[Structured diff data]
Segment Open
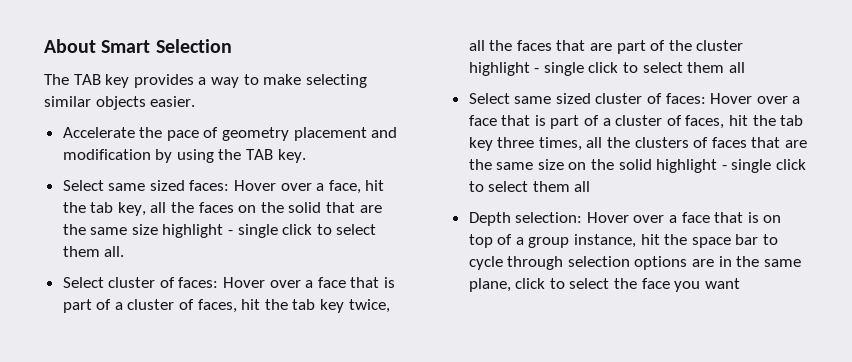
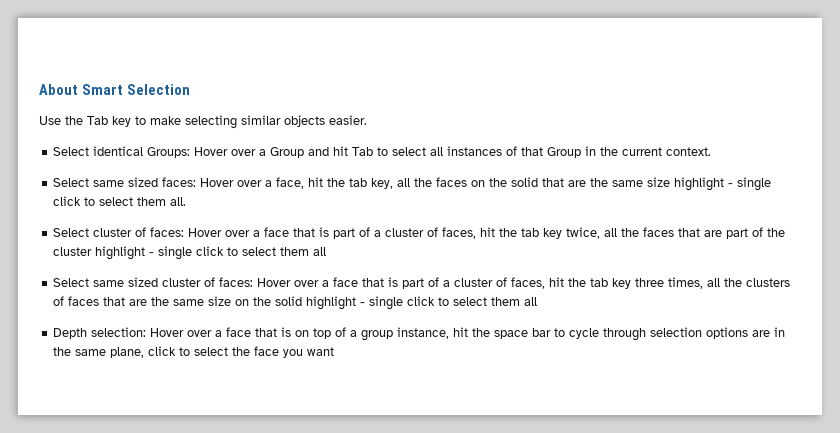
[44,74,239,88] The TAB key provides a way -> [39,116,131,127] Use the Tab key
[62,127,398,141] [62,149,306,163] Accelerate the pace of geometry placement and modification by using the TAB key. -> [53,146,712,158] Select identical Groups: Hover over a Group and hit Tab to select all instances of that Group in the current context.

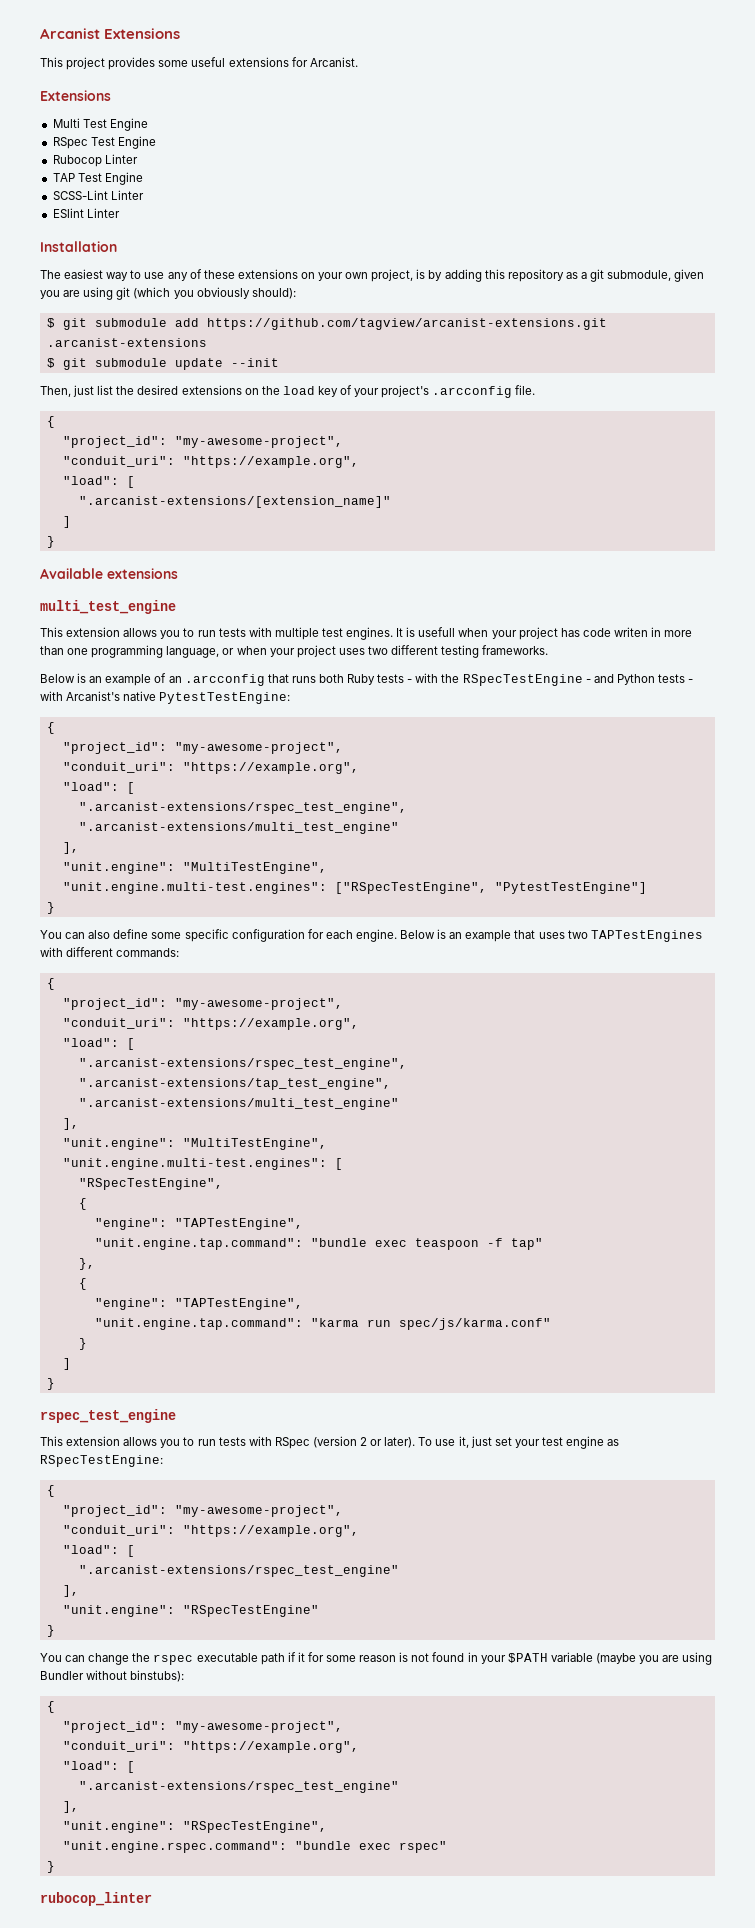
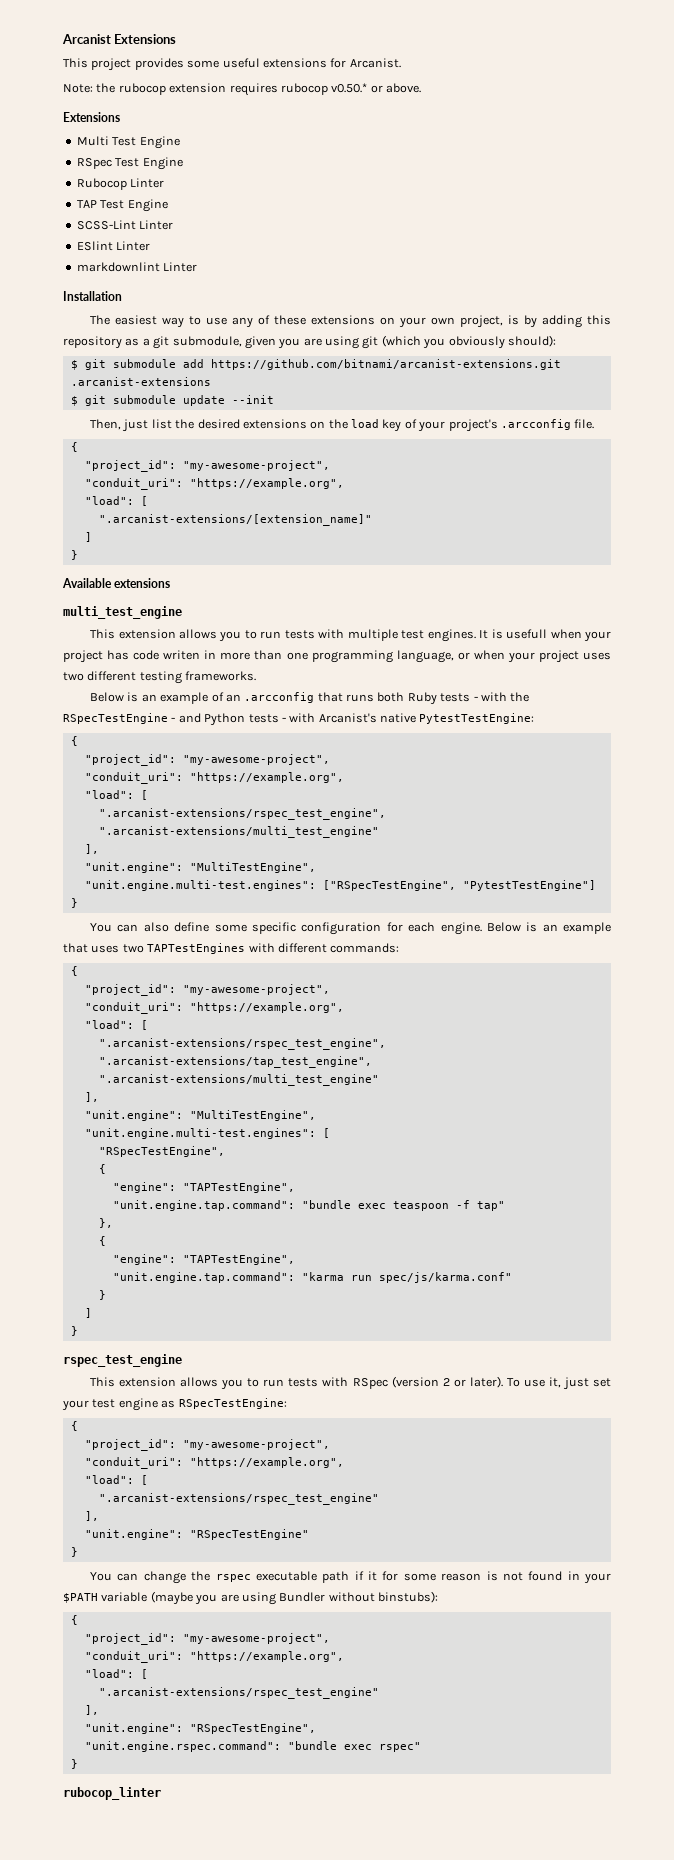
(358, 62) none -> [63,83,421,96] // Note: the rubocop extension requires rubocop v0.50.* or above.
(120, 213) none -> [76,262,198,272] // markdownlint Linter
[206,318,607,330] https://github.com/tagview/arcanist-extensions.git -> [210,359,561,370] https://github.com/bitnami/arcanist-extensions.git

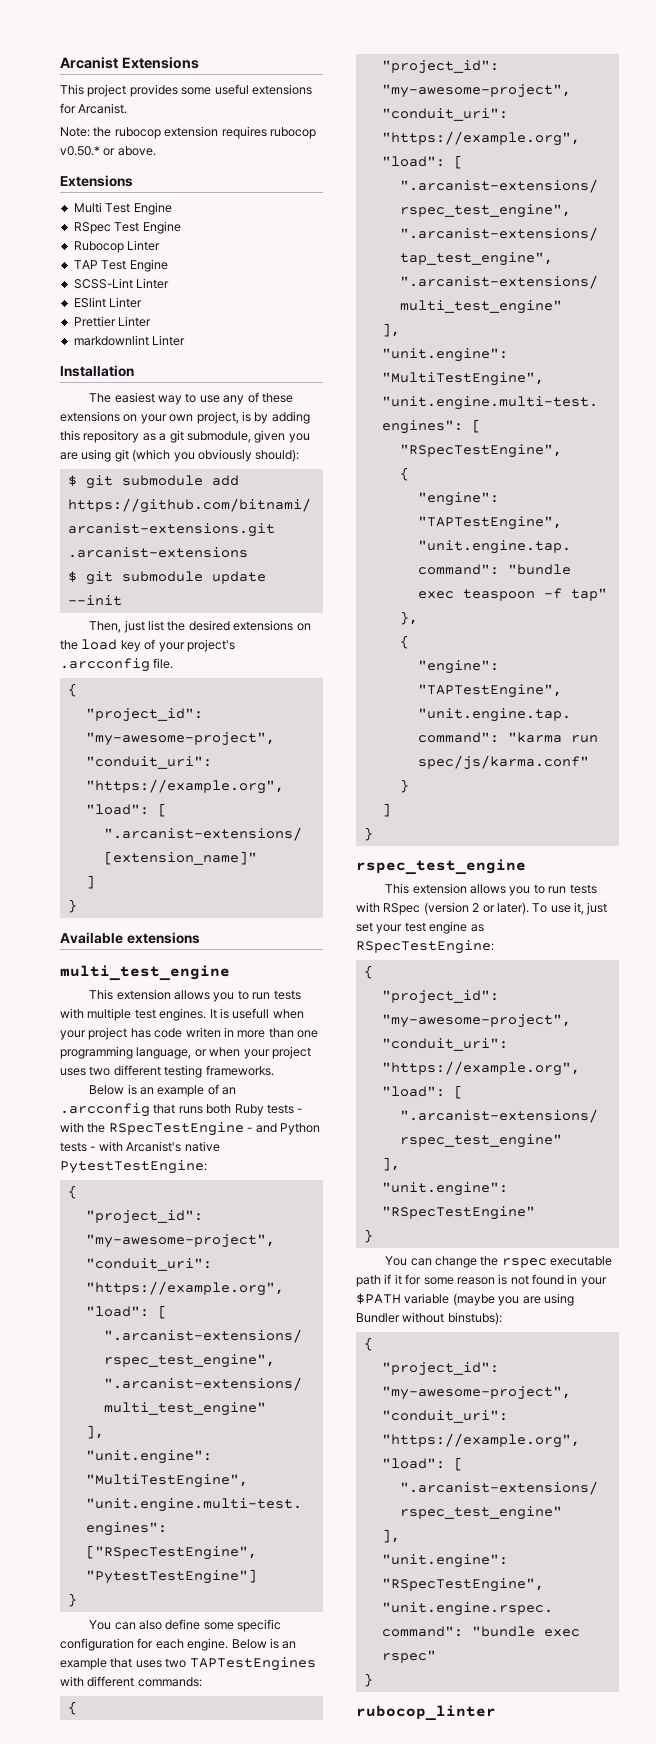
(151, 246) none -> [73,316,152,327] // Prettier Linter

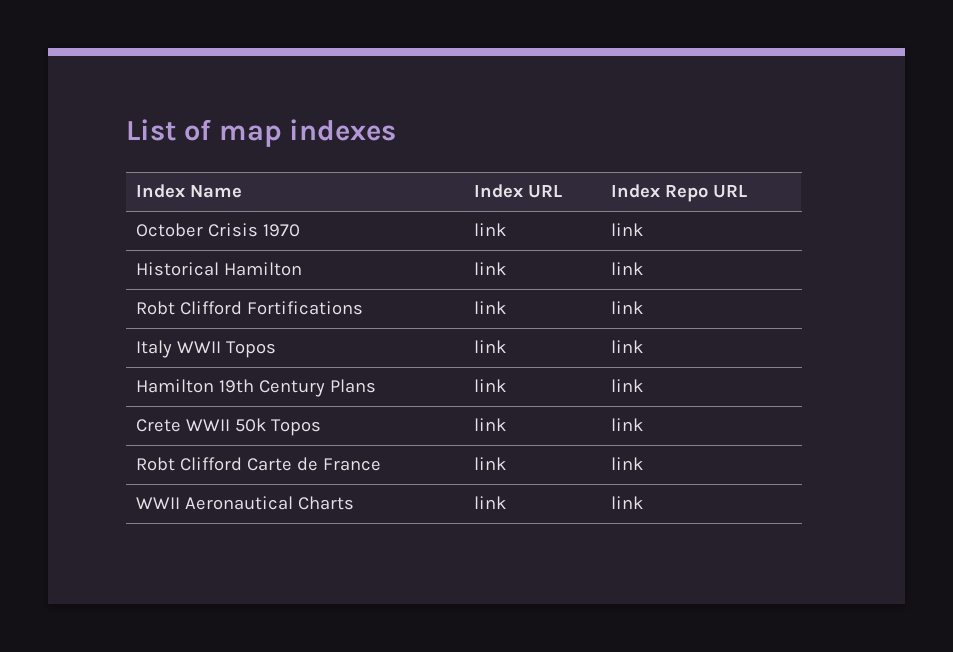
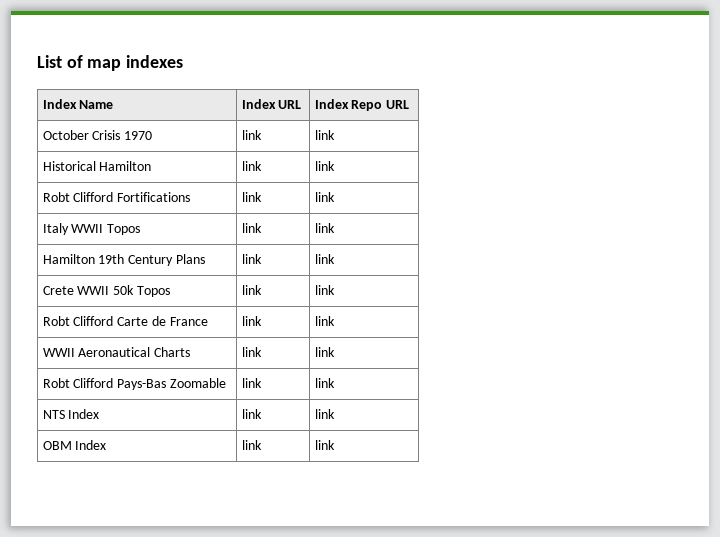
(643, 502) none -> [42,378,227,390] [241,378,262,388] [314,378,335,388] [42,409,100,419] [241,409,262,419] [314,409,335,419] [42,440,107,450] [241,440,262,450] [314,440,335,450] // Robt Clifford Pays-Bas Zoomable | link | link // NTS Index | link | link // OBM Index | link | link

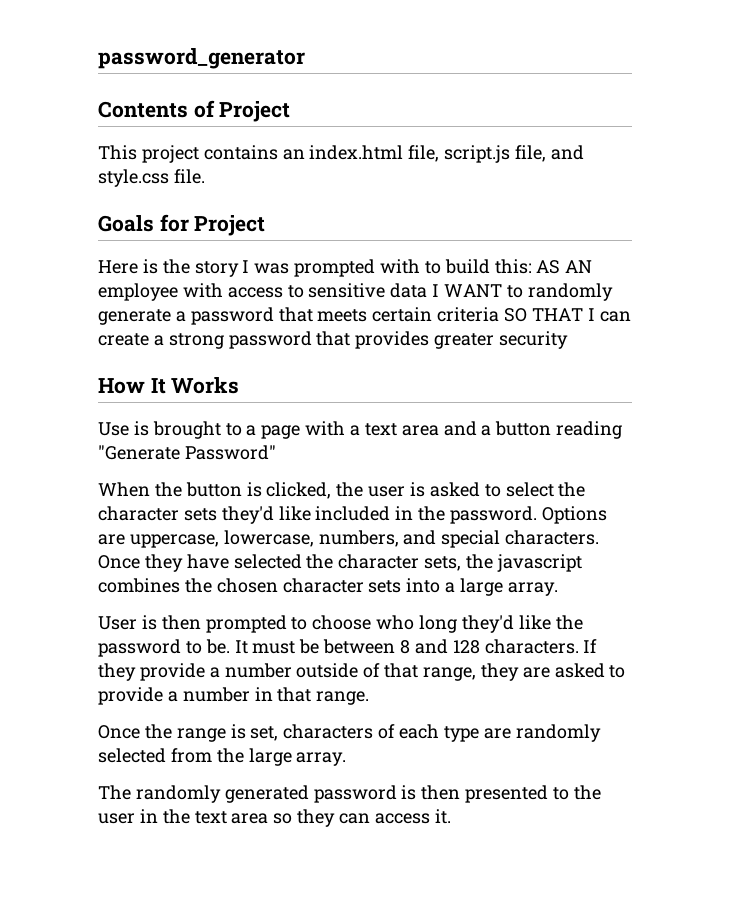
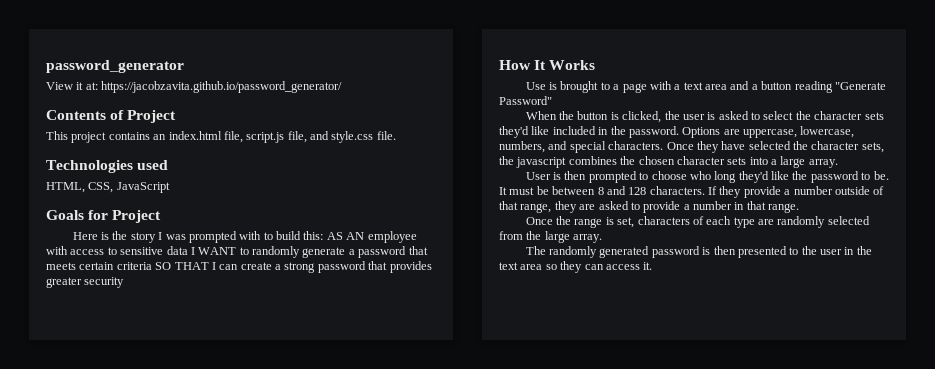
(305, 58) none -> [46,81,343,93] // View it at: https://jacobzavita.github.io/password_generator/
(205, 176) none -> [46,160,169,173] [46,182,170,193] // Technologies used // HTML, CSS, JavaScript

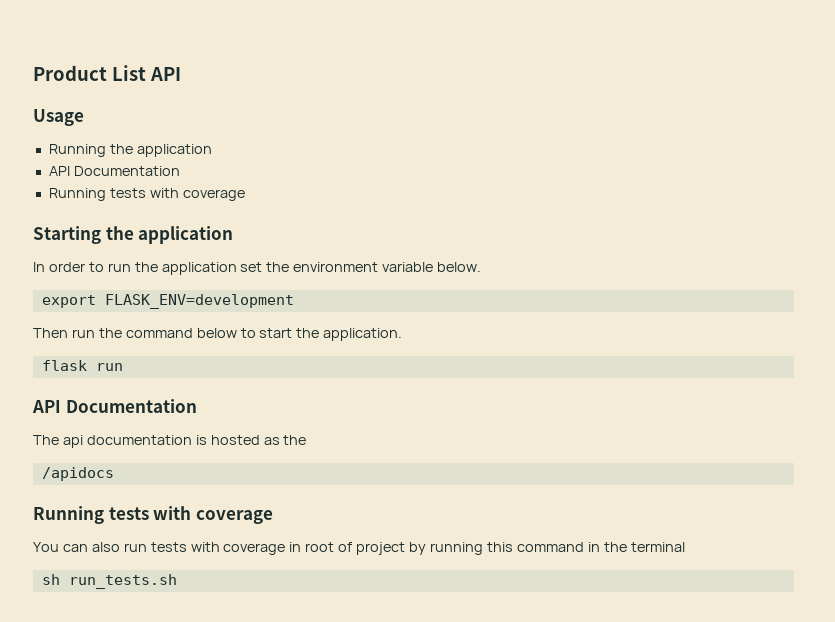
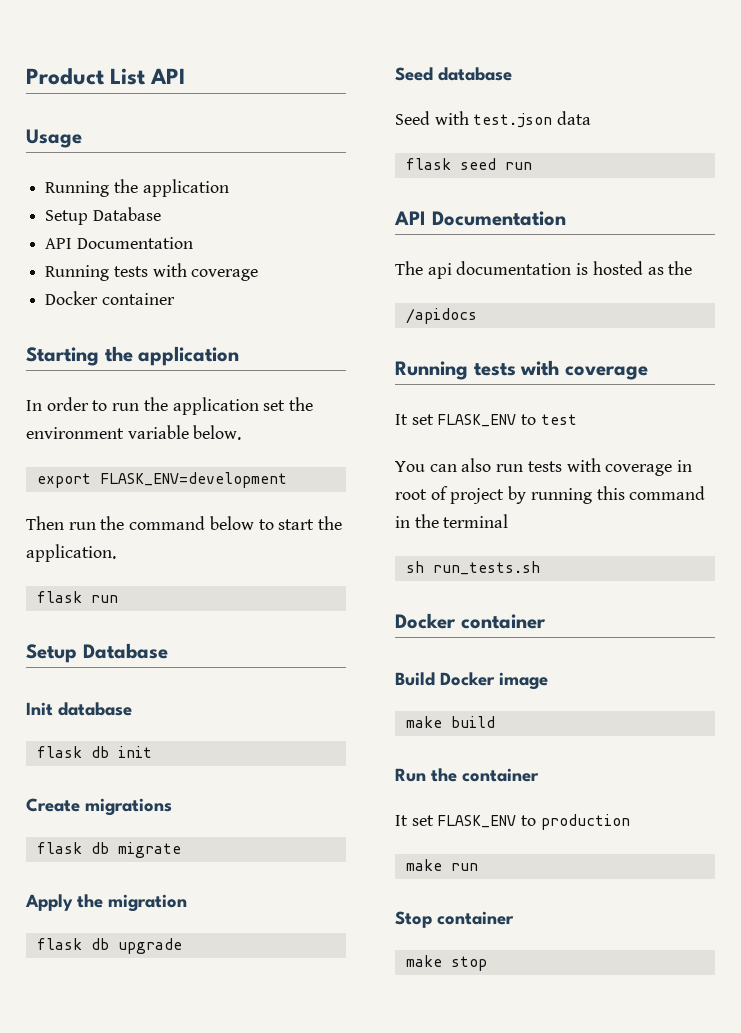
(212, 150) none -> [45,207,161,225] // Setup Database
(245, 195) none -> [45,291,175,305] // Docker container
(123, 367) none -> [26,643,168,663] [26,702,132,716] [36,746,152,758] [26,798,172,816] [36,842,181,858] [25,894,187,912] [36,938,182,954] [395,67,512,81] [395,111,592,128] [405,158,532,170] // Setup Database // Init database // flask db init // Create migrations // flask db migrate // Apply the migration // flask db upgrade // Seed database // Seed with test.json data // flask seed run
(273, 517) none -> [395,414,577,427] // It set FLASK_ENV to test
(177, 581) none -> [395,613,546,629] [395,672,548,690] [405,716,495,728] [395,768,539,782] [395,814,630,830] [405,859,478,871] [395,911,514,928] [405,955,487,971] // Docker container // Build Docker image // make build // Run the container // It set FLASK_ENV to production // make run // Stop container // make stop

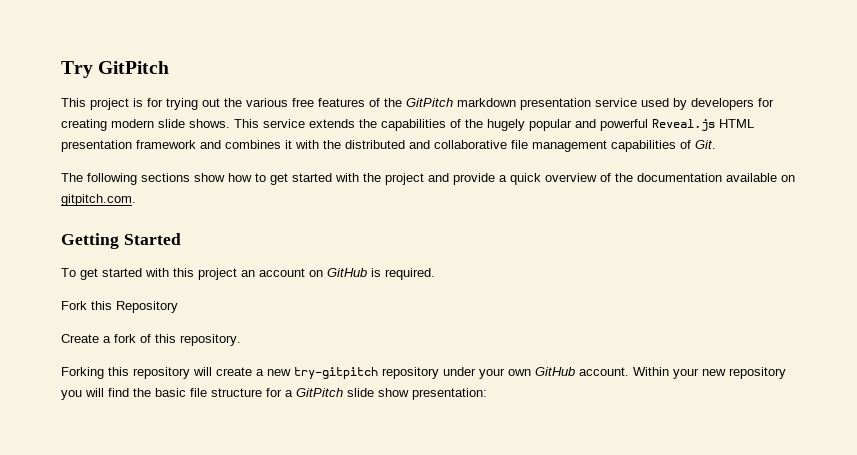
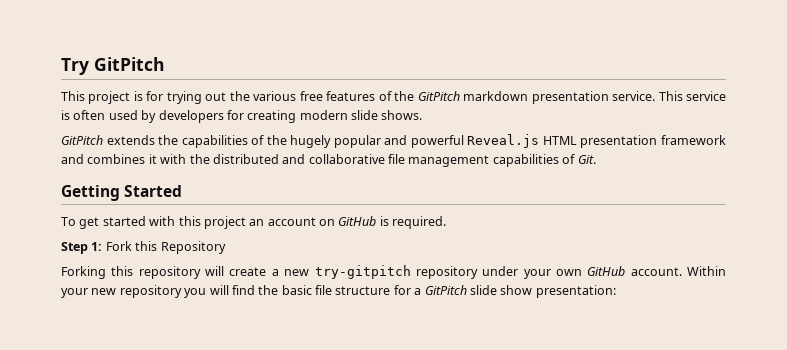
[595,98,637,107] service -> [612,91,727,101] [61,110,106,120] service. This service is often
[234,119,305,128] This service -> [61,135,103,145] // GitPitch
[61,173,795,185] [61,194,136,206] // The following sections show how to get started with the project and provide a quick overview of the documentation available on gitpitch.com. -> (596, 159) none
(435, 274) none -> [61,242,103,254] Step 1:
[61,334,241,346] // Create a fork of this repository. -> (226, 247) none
Segment Closed
**What to produce**
Wherever the string "container" appears in a line above, copy that line.

**Written solution**
(245, 195) none -> [45,291,175,305] // Docker container
(177, 581) none -> [395,613,546,629] [395,672,548,690] [405,716,495,728] [395,768,539,782] [395,814,630,830] [405,859,478,871] [395,911,514,928] [405,955,487,971] // Docker container // Build Docker image // make build // Run the container // It set FLASK_ENV to production // make run // Stop container // make stop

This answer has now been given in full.